The following post was first published by Emerging Markets magazine on April 8, 2016

Latin America’s financial institutions are microfinance and financial inclusion pioneers. Bolivia’s BancoSol was the first commercial bank focused on the base of the pyramid, helping establish a model that now serves 200 million people worldwide; in Mexico, Compartamos’ 2007 IPO remains the largest in microfinance’s history; and Peru has captured the top financial inclusion regulation rating for the last eight years.

Is Latin America’s innovator status fading? With only hundreds of high-quality microfinance institutions (MFIs) in the region, the industry has rarely needed to compete or innovate; in North America, thousands of banks fight to win and retain customers, and a host of emerging fintech players makes that competition even fiercer.

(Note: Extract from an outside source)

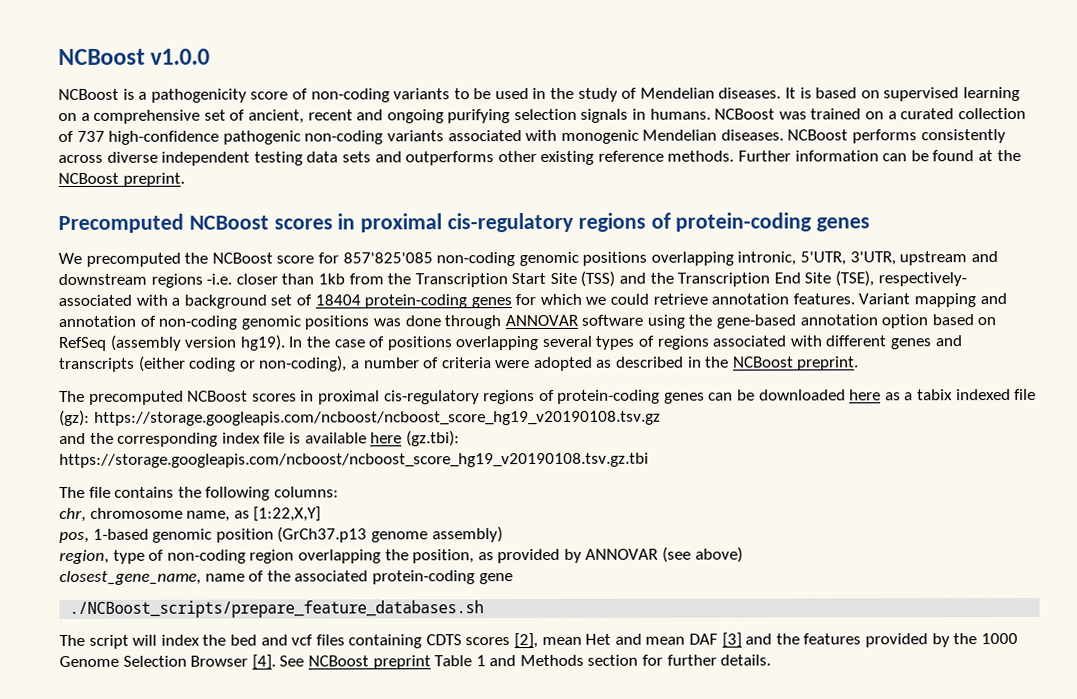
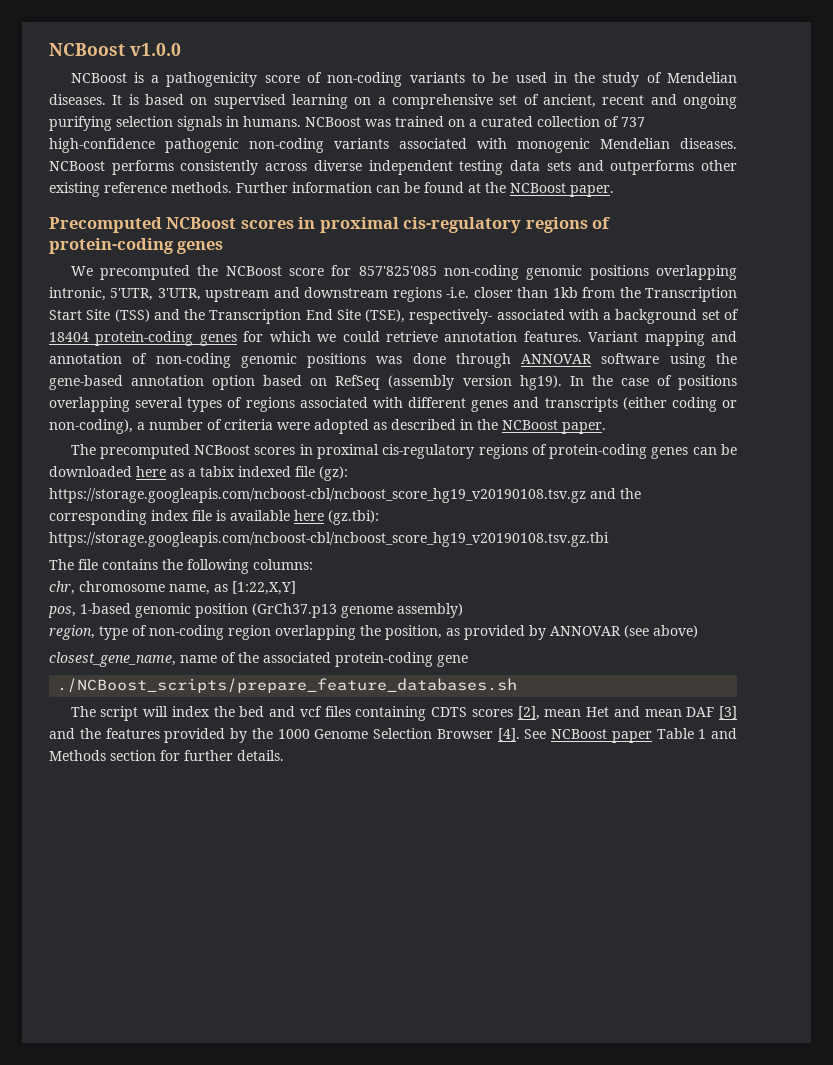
[122,172,185,187] preprint. -> [570,185,614,197] paper.
[797,356,860,371] preprint. -> [562,422,606,434] paper.
[93,410,661,426] https://storage.googleapis.com/ncboost/ncboost_score_hg19_v20190108.tsv.gz // -> [49,488,586,503] https://storage.googleapis.com/ncboost-cbl/ncboost_score_hg19_v20190108.tsv.gz
[59,452,649,469] https://storage.googleapis.com/ncboost/ncboost_score_hg19_v20190108.tsv.gz.tbi -> [49,532,609,547] https://storage.googleapis.com/ncboost-cbl/ncboost_score_hg19_v20190108.tsv.gz.tbi
[372,655,431,670] preprint -> [611,731,652,743] paper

High-quality, independent MFIs focused on the base of the pyramid are already too rare in Latin America. And commercial banks are increasingly looking to acquire privately-owned MFIs and consolidate the sector further. In 2009, Scotiabank bought Peru’s Banco del Trabajo, and purchased Mexico’s Crédito Familiar in 2012. In 2014, Credicorp acquired a majority stake in MiBanco. These moves indicate microfinance’s successes creating scalable, well-governed institutions, but also pressure remaining MFIs to adapt, sell, or differentiate themselves.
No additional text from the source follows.